## Prompt
The pictures are to be omitted when the entries are reproduced exactly.

## Record excerpts

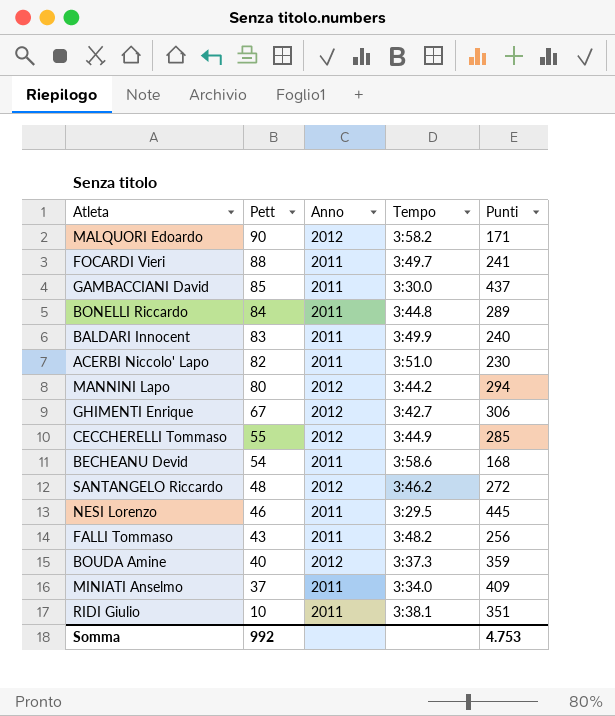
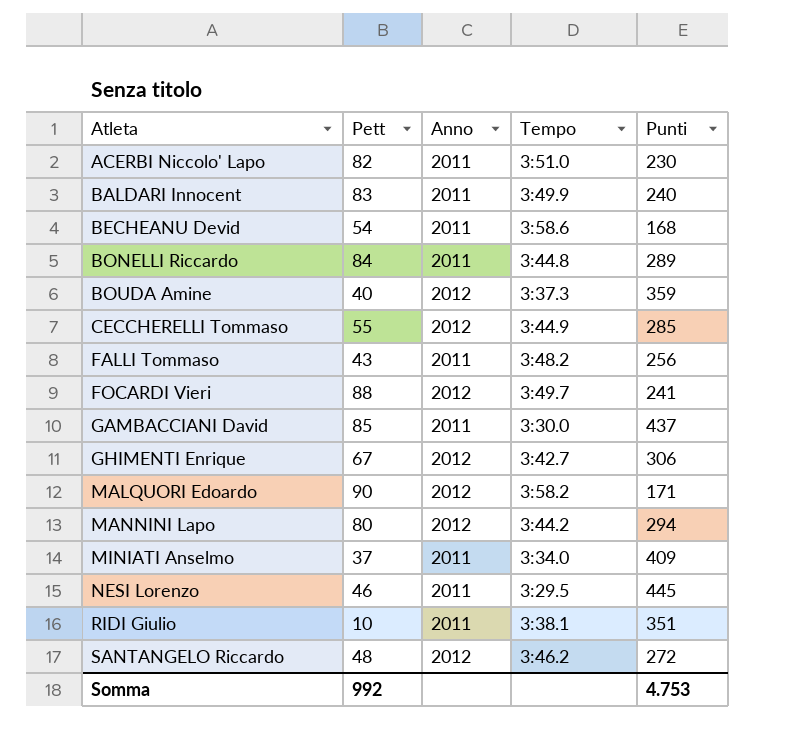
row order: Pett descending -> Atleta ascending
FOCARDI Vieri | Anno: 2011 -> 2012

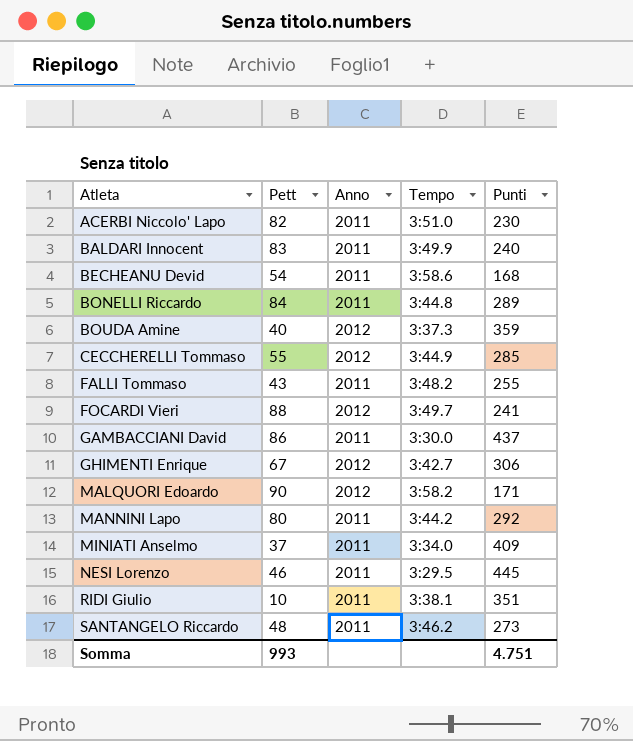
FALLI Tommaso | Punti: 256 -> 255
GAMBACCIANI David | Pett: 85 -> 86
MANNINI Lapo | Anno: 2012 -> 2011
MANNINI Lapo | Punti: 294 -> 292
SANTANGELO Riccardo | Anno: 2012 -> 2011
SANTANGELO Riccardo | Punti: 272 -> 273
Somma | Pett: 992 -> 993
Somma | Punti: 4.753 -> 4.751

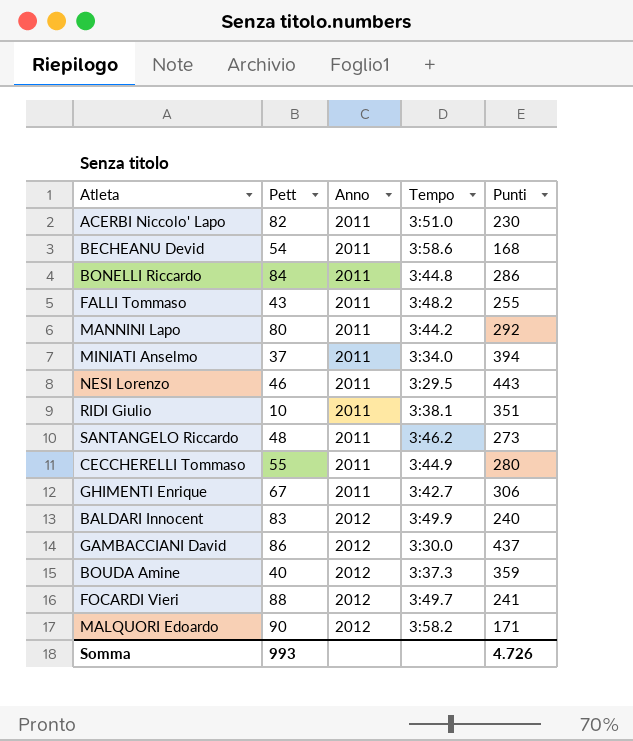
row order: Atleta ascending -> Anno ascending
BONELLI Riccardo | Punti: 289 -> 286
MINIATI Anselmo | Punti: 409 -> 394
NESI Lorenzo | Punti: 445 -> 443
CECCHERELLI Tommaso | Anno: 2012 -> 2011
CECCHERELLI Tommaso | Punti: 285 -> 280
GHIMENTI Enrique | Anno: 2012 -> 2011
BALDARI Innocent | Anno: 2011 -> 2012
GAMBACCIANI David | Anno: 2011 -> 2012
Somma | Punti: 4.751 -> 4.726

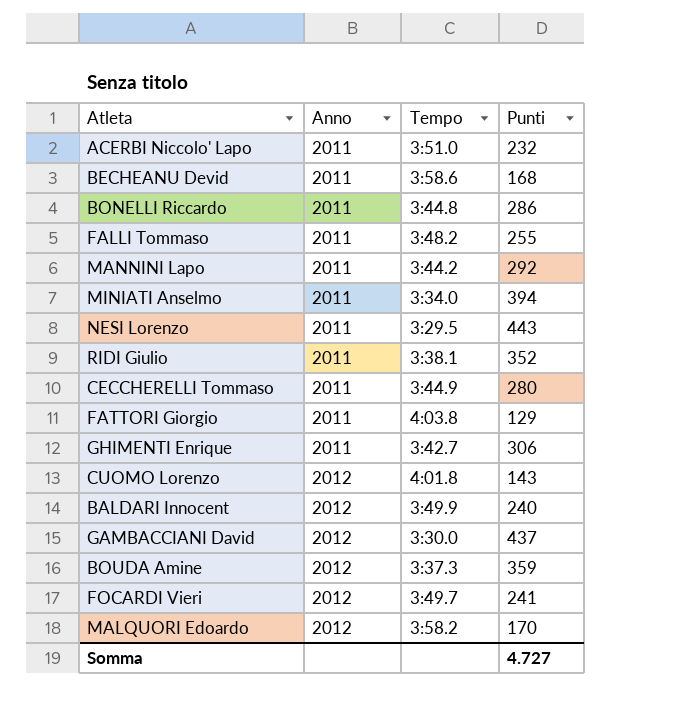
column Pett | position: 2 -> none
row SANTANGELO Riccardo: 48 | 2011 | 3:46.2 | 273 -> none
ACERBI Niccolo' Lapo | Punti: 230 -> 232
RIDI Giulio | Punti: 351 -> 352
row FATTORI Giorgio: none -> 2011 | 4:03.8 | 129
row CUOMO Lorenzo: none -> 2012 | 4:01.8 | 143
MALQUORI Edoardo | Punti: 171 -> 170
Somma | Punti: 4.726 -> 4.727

## Answer space
row order: Pett descending -> Atleta ascending
FOCARDI Vieri | Anno: 2011 -> 2012

FALLI Tommaso | Punti: 256 -> 255
GAMBACCIANI David | Pett: 85 -> 86
MANNINI Lapo | Anno: 2012 -> 2011
MANNINI Lapo | Punti: 294 -> 292
SANTANGELO Riccardo | Anno: 2012 -> 2011
SANTANGELO Riccardo | Punti: 272 -> 273
Somma | Pett: 992 -> 993
Somma | Punti: 4.753 -> 4.751

row order: Atleta ascending -> Anno ascending
BONELLI Riccardo | Punti: 289 -> 286
MINIATI Anselmo | Punti: 409 -> 394
NESI Lorenzo | Punti: 445 -> 443
CECCHERELLI Tommaso | Anno: 2012 -> 2011
CECCHERELLI Tommaso | Punti: 285 -> 280
GHIMENTI Enrique | Anno: 2012 -> 2011
BALDARI Innocent | Anno: 2011 -> 2012
GAMBACCIANI David | Anno: 2011 -> 2012
Somma | Punti: 4.751 -> 4.726

column Pett | position: 2 -> none
row SANTANGELO Riccardo: 48 | 2011 | 3:46.2 | 273 -> none
ACERBI Niccolo' Lapo | Punti: 230 -> 232
RIDI Giulio | Punti: 351 -> 352
row FATTORI Giorgio: none -> 2011 | 4:03.8 | 129
row CUOMO Lorenzo: none -> 2012 | 4:01.8 | 143
MALQUORI Edoardo | Punti: 171 -> 170
Somma | Punti: 4.726 -> 4.727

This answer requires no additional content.